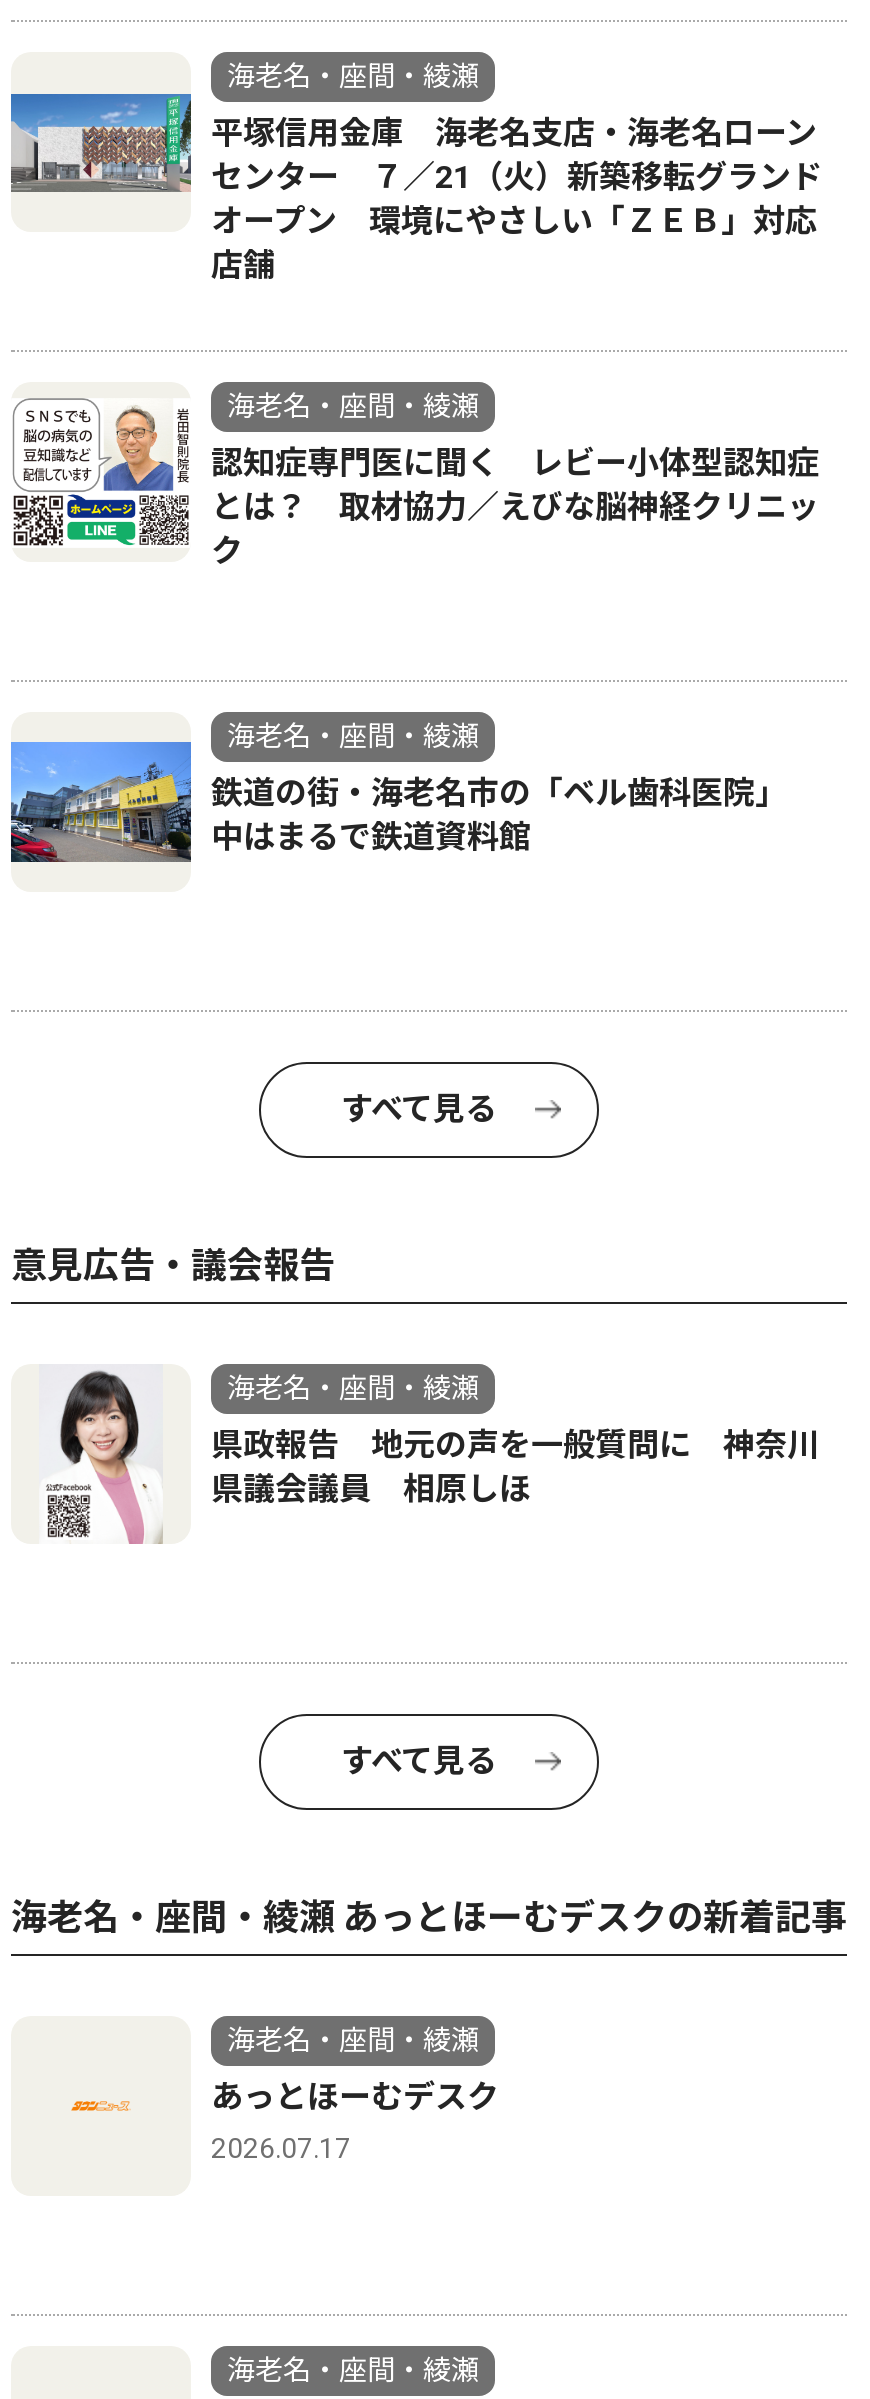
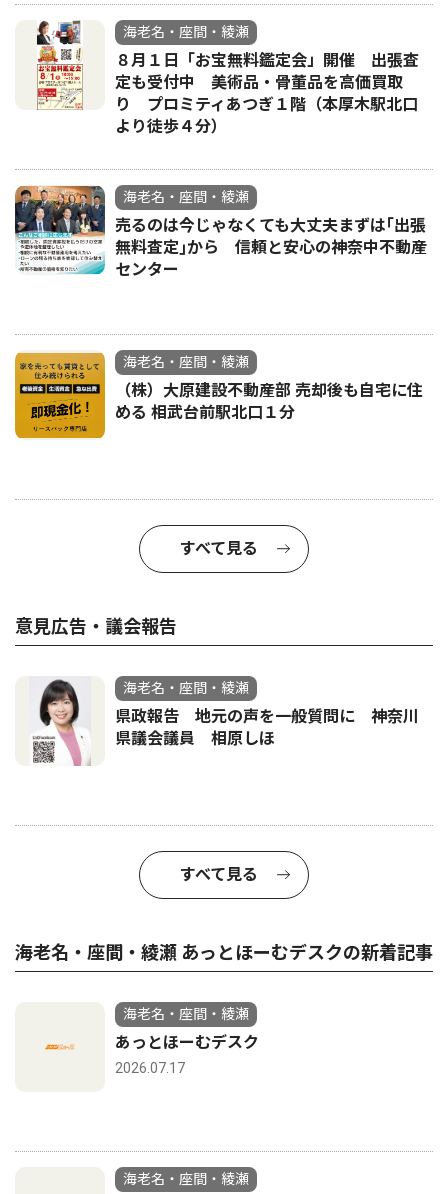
[9,54,823,285] [image] | 平塚信用金庫 海老名支店・海老名ローン | センター ７／21（火）新築移転グランド | オープン 環境にやさしい「ＺＥＢ」対応 | 店舗 -> [15,20,419,136] [image] | ８月１日「お宝無料鑑定会」開催 出張査 | 定も受付中 美術品・骨董品を高価買取 | り プロミティあつぎ１階（本厚木駅北口 | より徒歩４分）
[11,384,819,571] [image] | 認知症専門医に聞く レビー小体型認知症 | とは？ 取材協力／えびな脳神経クリニッ | ク -> [14,185,427,279] [image] | 売るのは今じゃなくても大丈夫まずは｢出張 | 無料査定｣から 信頼と安心の神奈中不動産 | センター
[9,718,819,888] [image] | 鉄道の街・海老名市の「ベル歯科医院」 | 中はまるで鉄道資料館 -> [14,352,423,439] [image] | （株）大原建設不動産部 売却後も自宅に住 | める 相武台前駅北口１分

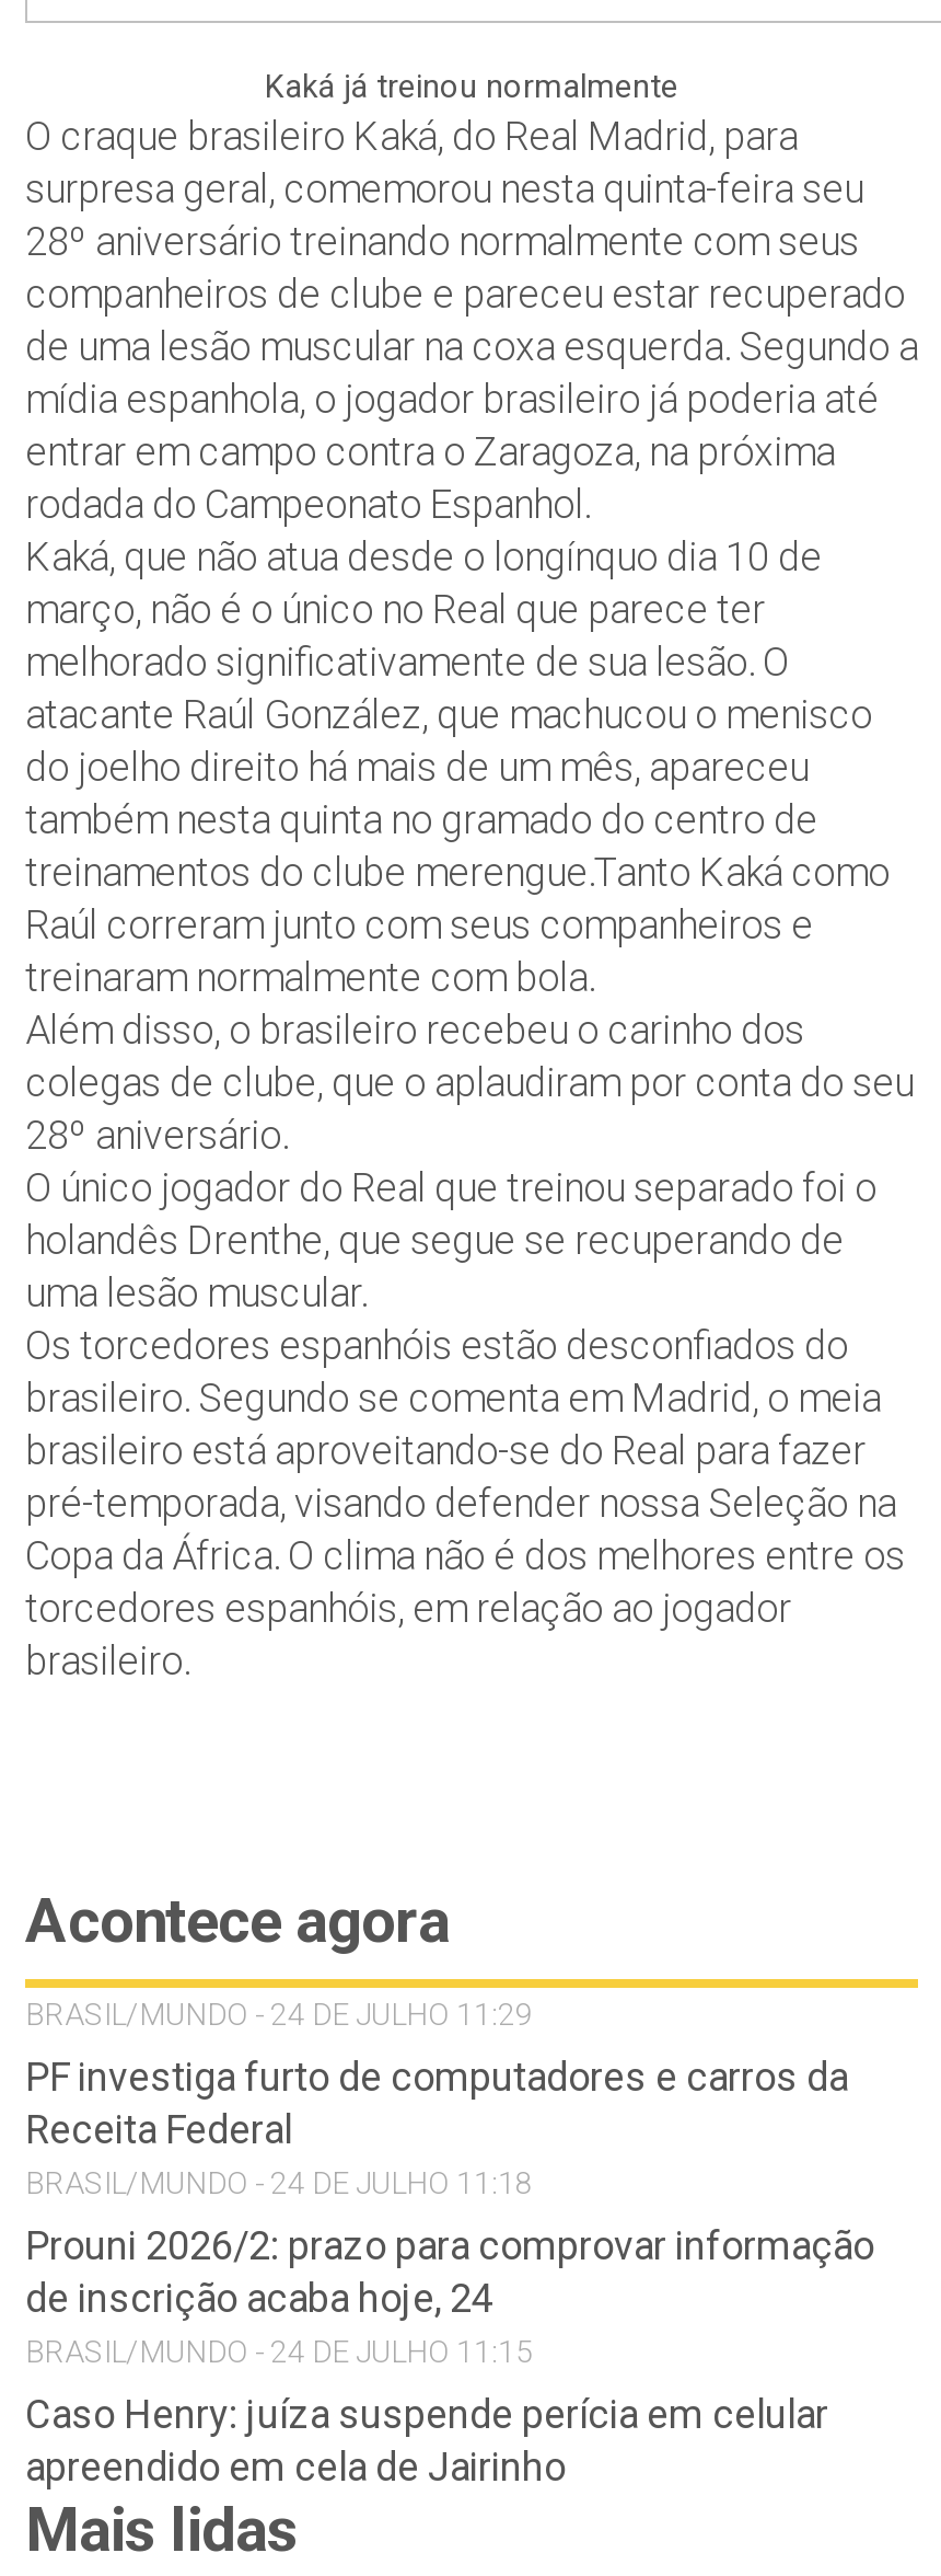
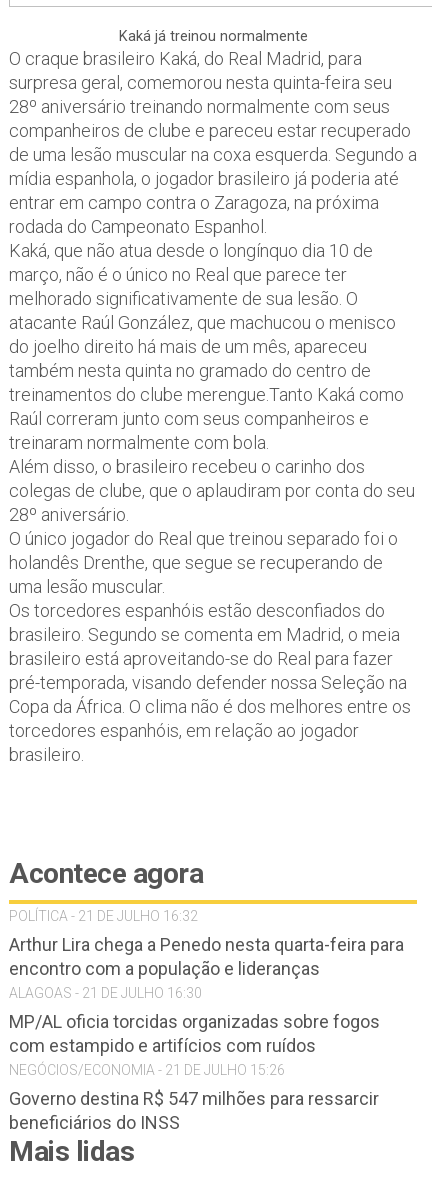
[25,1997,533,2032] BRASIL/MUNDO - 24 DE JULHO 11:29 -> [9,908,198,924] POLÍTICA - 21 DE JULHO 16:32
[25,2054,848,2200] PF investiga furto de computadores e carros da | Receita Federal | BRASIL/MUNDO - 24 DE JULHO 11:18 -> [9,934,404,1001] Arthur Lira chega a Penedo nesta quarta-feira para | encontro com a população e lideranças | ALAGOAS - 21 DE JULHO 16:30
[25,2222,874,2369] Prouni 2026/2: prazo para comprovar informação | de inscrição acaba hoje, 24 | BRASIL/MUNDO - 24 DE JULHO 11:15 -> [9,1011,380,1078] MP/AL oficia torcidas organizadas sobre fogos | com estampido e artifícios com ruídos | NEGÓCIOS/ECONOMIA - 21 DE JULHO 15:26
[25,2391,828,2489] Caso Henry: juíza suspende perícia em celular | apreendido em cela de Jairinho -> [9,1088,379,1133] Governo destina R$ 547 milhões para ressarcir | beneficiários do INSS

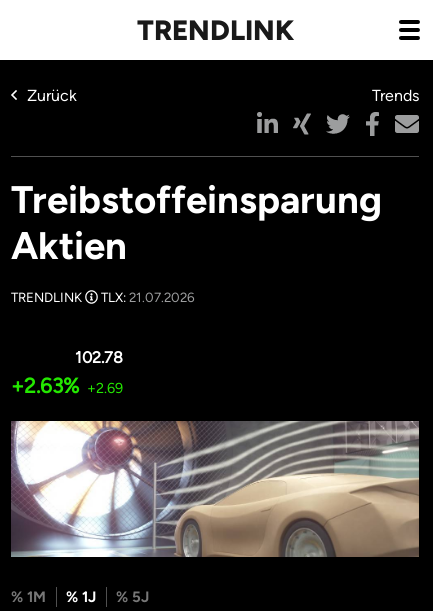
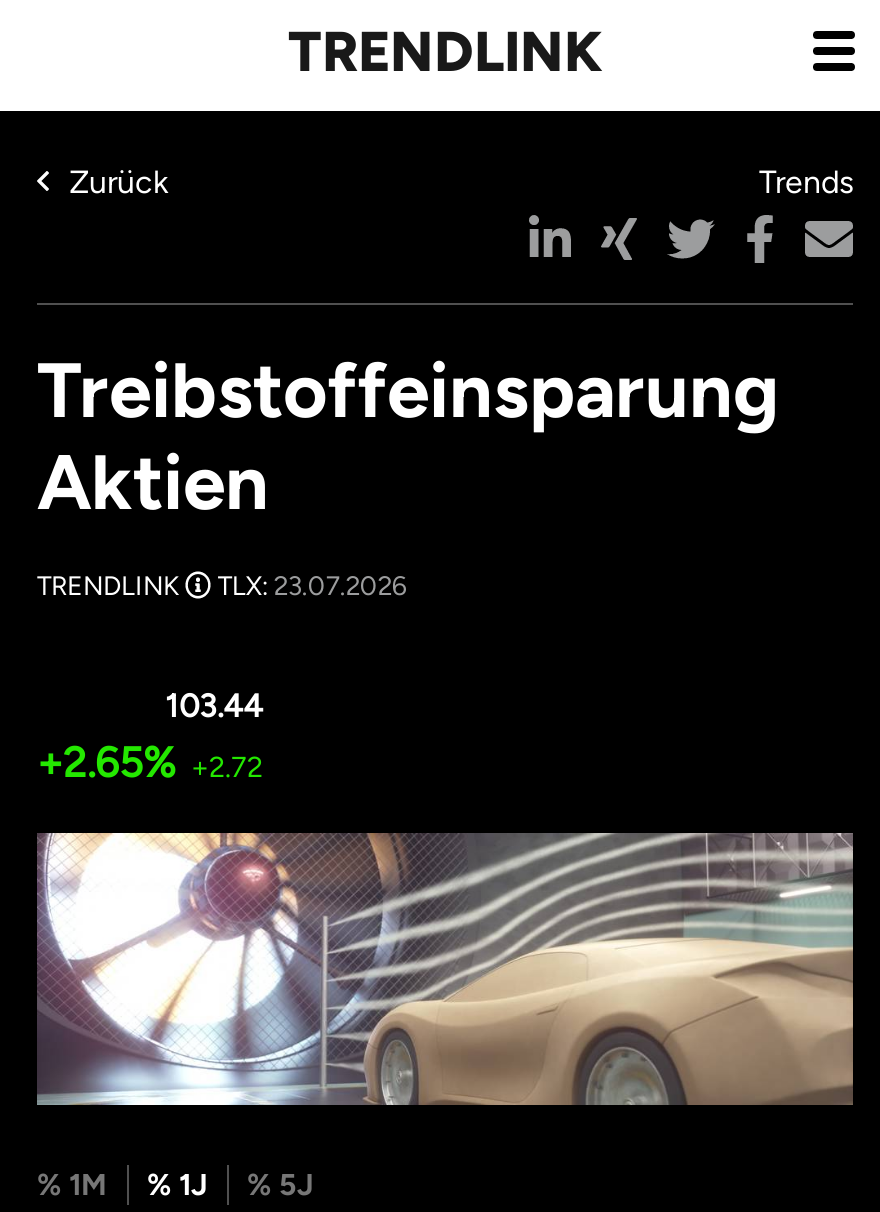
[11,289,195,305] TRENDLINK TLX: 21.07.2026 -> [37,569,408,601] TRENDLINK TLX: 23.07.2026
[75,348,123,367] 102.78 -> [165,687,263,725] 103.44
[11,373,123,398] +2.63% +2.69 -> [37,737,263,787] +2.65% +2.72

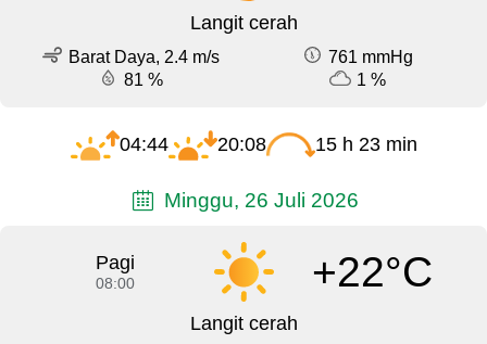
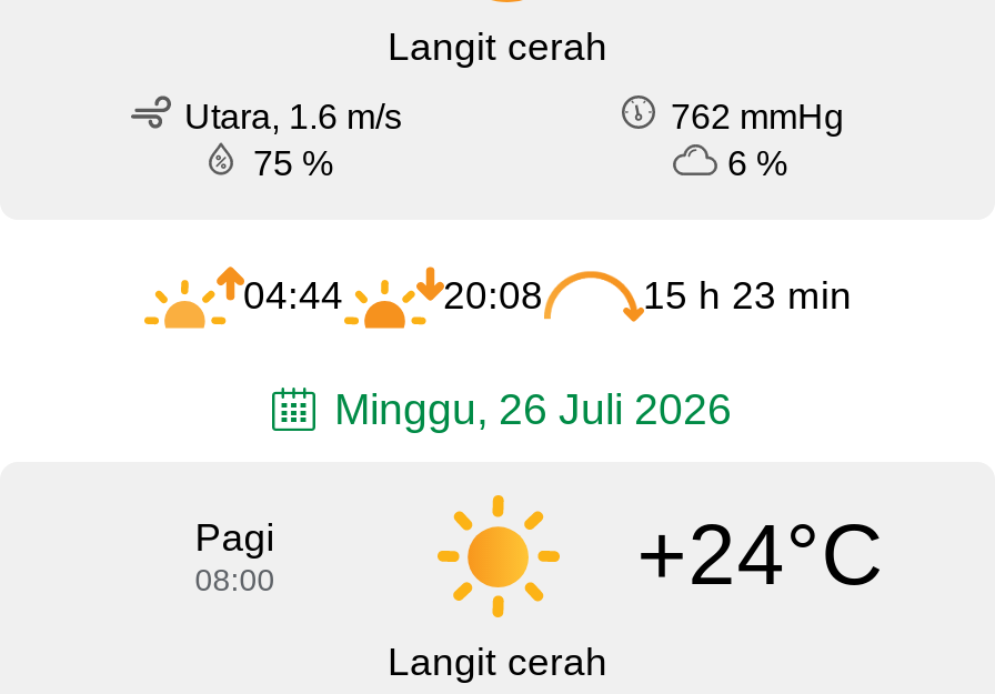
[68,48,413,89] Barat Daya, 2.4 m/s | 761 mmHg | 81 % | 1 % -> [184,99,844,183] Utara, 1.6 m/s | 762 mmHg | 75 % | 6 %
[312,248,432,295] +22°C -> [637,507,884,603] +24°C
========================================================================
◆ **TASK PROMPT**
Everything from the line containing "[11,373,123,398] +2.63% +2.69" through the last line of the records above is to be reproduced exactly, except the pictures.

◆ **YOUR RESPONSE**
[11,373,123,398] +2.63% +2.69 -> [37,737,263,787] +2.65% +2.72

[68,48,413,89] Barat Daya, 2.4 m/s | 761 mmHg | 81 % | 1 % -> [184,99,844,183] Utara, 1.6 m/s | 762 mmHg | 75 % | 6 %
[312,248,432,295] +22°C -> [637,507,884,603] +24°C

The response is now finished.